- [AIM OF THE EXERCISE]
Take the entries that follow and return exactly the lines from the one holding "[822,514,855,531] 因此 -> (165, 949) none" through the one holding "[756,586,841,605] 公共和静态 ->", both included. Nothing else is needed.

- [GIVEN RECORDS]
• • •

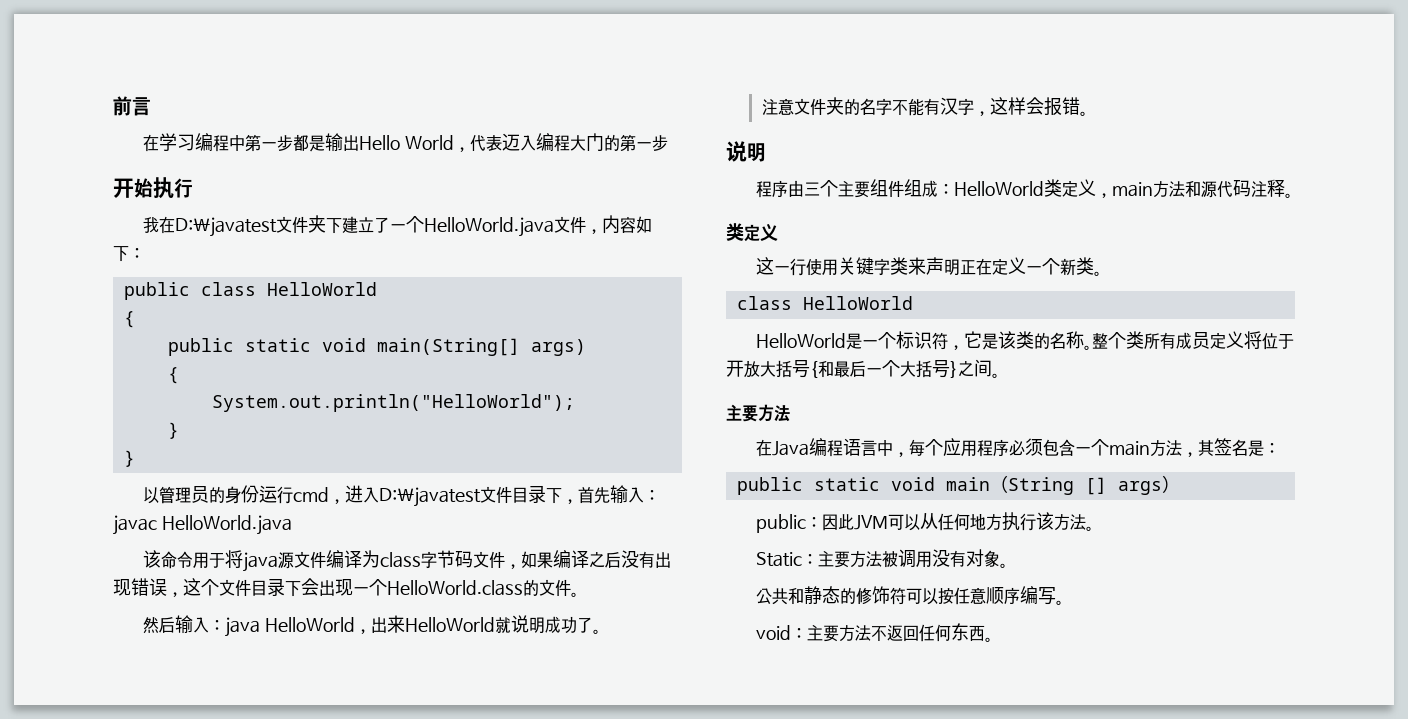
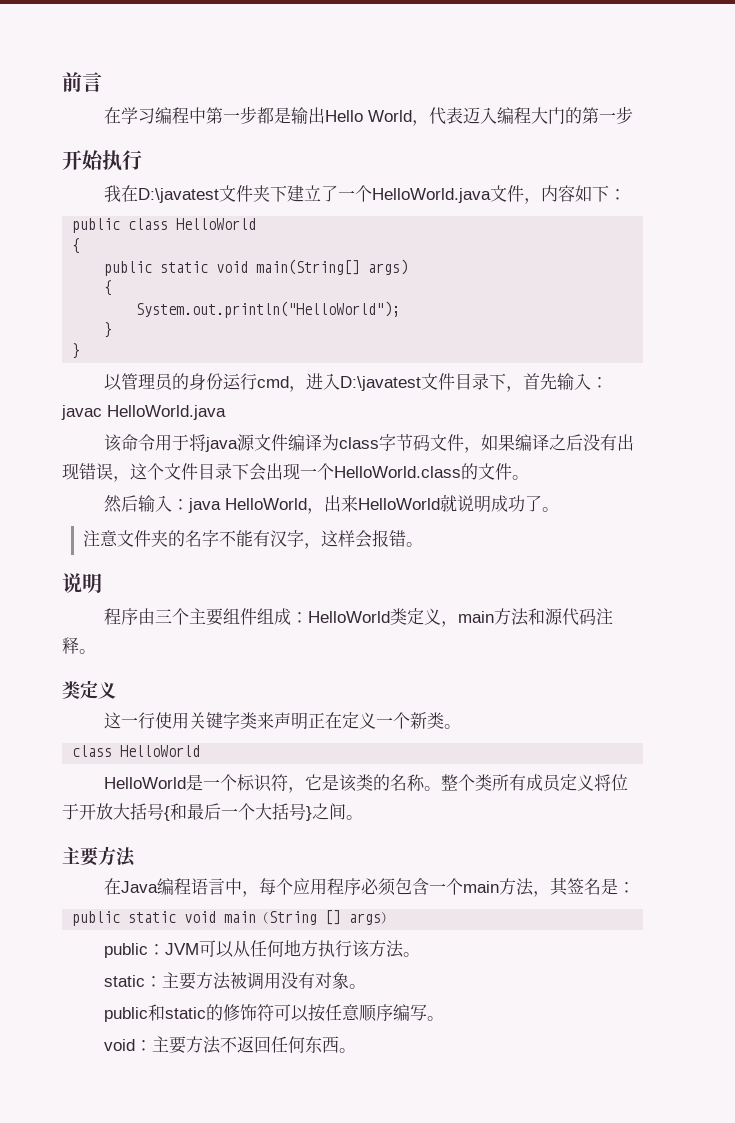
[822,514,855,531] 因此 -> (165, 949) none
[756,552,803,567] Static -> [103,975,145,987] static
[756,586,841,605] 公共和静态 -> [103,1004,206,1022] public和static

• • •

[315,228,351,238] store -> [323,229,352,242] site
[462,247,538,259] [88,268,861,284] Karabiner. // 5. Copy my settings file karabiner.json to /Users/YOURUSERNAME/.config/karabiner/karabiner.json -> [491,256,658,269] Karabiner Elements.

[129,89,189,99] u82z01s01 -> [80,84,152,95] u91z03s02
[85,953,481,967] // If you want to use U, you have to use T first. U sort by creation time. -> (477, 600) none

• • •

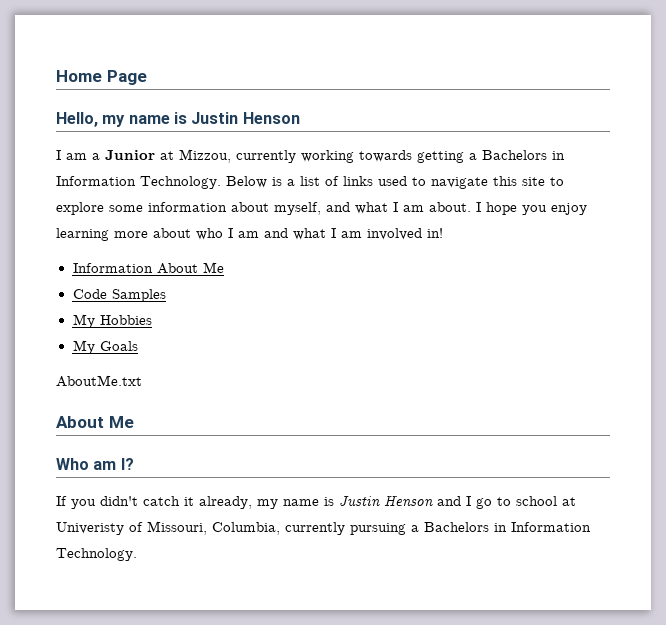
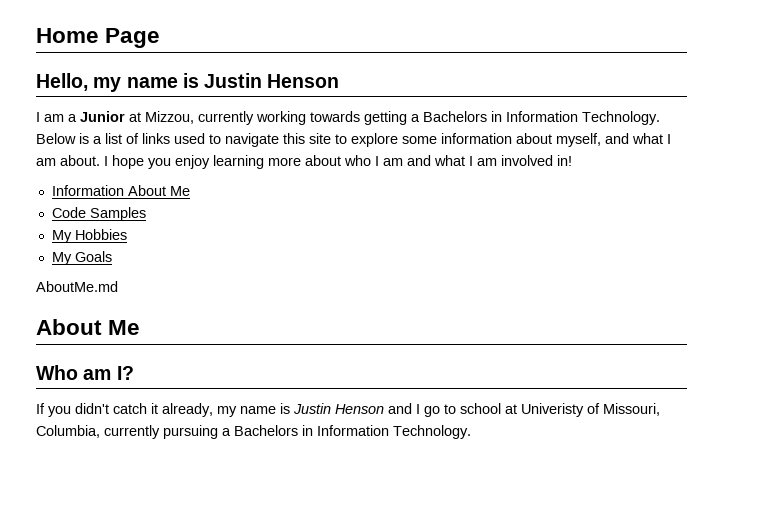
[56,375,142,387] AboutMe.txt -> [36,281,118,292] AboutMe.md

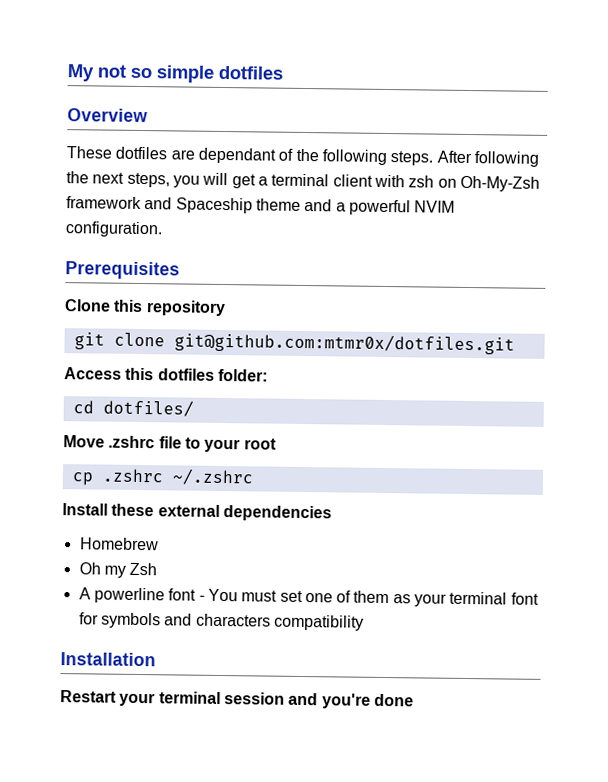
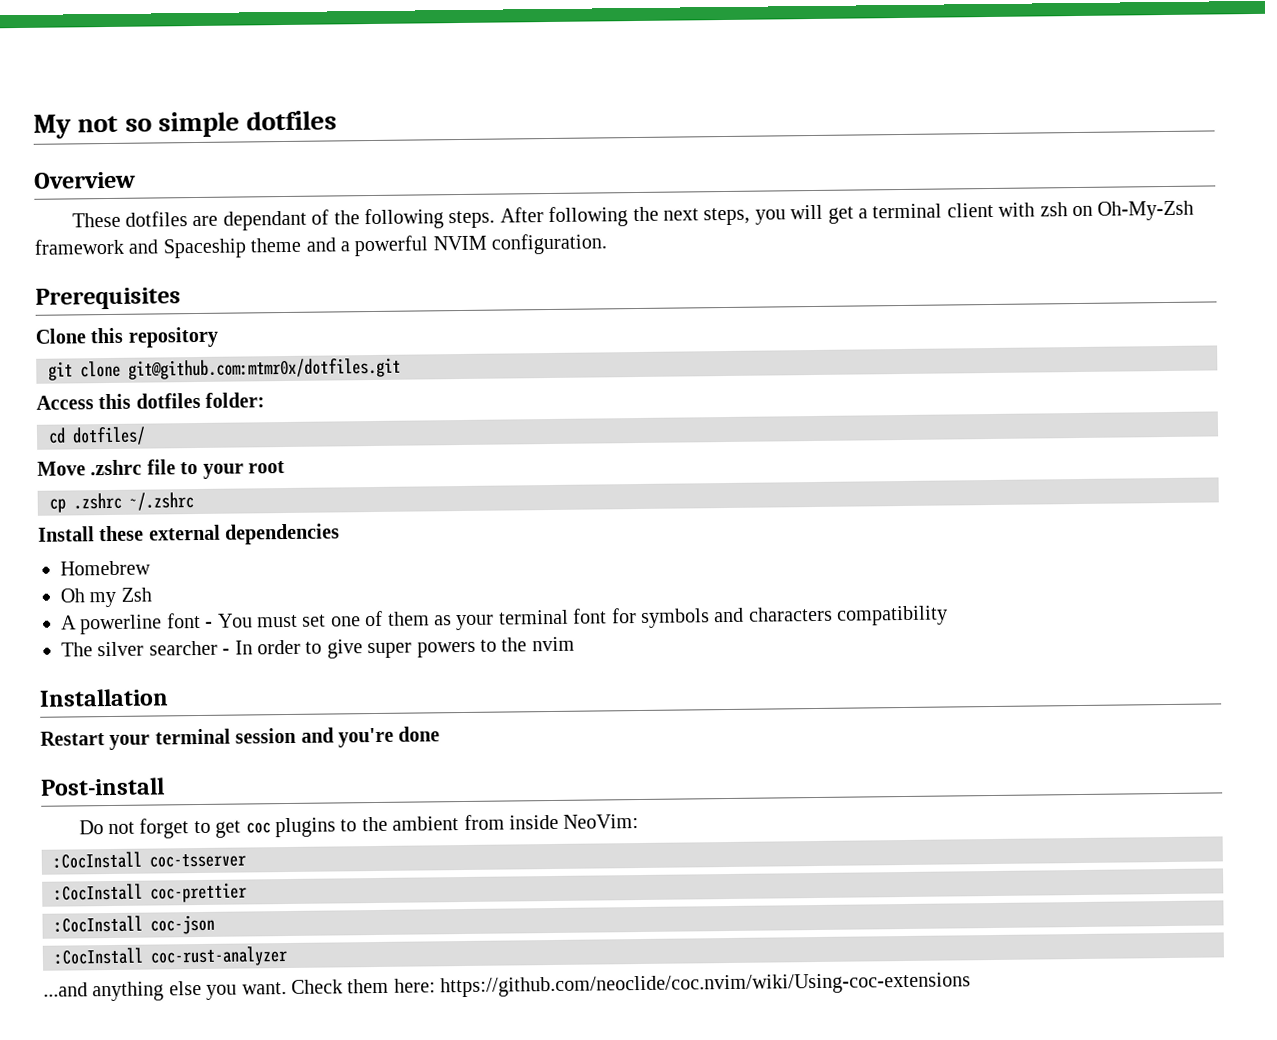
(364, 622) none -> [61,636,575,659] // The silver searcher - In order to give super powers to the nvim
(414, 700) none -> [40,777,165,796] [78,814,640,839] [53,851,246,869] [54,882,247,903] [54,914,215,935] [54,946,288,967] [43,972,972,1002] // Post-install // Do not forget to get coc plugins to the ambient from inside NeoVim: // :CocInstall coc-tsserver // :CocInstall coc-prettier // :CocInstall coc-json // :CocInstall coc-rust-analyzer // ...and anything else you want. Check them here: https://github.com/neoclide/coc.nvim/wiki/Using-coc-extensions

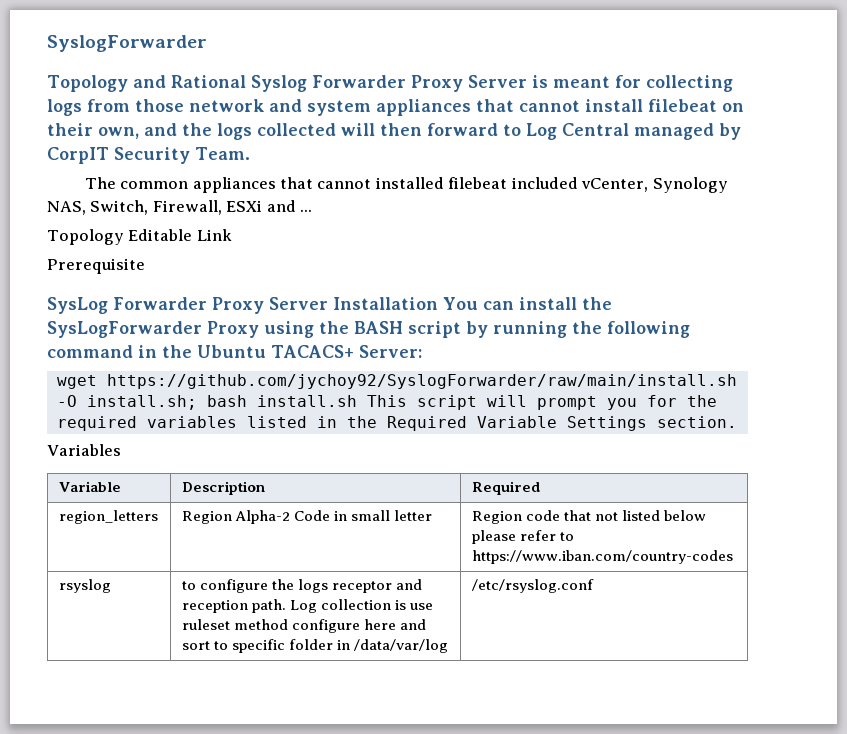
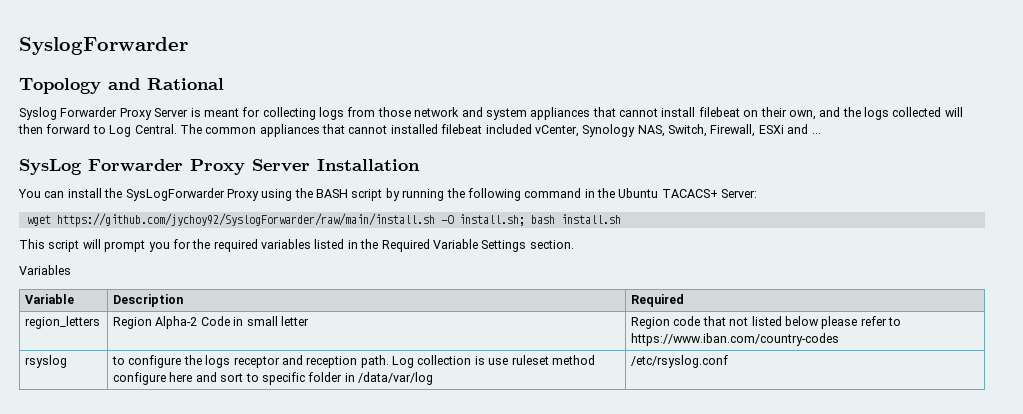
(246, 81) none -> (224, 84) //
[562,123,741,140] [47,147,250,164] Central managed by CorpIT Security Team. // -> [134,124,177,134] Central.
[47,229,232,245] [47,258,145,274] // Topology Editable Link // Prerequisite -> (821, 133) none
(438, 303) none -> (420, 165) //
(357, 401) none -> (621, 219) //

• • •

- [RESULT OF THE EXERCISE]
[822,514,855,531] 因此 -> (165, 949) none
[756,552,803,567] Static -> [103,975,145,987] static
[756,586,841,605] 公共和静态 -> [103,1004,206,1022] public和static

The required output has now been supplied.